WORK TASK: Copy out each line below that has the word "github" in it.
▬▬▬
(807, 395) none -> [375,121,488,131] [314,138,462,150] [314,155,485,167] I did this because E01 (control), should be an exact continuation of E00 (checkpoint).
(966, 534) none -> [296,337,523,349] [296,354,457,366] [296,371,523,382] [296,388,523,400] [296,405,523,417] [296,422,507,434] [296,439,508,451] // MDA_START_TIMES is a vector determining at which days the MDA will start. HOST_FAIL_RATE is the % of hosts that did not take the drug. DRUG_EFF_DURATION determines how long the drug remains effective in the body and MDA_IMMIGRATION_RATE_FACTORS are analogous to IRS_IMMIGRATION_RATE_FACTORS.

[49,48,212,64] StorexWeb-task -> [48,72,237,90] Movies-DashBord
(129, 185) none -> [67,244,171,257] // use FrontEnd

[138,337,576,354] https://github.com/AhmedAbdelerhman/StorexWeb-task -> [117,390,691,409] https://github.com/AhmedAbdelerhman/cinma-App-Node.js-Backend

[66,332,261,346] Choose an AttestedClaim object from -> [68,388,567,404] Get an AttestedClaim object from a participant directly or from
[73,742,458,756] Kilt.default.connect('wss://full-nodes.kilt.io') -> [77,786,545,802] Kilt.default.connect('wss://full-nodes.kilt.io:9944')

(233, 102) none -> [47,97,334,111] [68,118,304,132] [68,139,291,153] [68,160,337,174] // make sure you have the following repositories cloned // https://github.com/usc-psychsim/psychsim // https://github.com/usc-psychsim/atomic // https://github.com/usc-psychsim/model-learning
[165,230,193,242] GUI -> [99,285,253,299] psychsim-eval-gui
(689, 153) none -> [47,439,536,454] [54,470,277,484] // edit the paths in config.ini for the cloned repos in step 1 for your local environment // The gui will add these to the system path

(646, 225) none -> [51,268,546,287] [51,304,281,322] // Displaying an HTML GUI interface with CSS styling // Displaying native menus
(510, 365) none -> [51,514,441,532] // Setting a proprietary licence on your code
▬▬▬
FINISHED EXERCISE:
[138,337,576,354] https://github.com/AhmedAbdelerhman/StorexWeb-task -> [117,390,691,409] https://github.com/AhmedAbdelerhman/cinma-App-Node.js-Backend
(233, 102) none -> [47,97,334,111] [68,118,304,132] [68,139,291,153] [68,160,337,174] // make sure you have the following repositories cloned // https://github.com/usc-psychsim/psychsim // https://github.com/usc-psychsim/atomic // https://github.com/usc-psychsim/model-learning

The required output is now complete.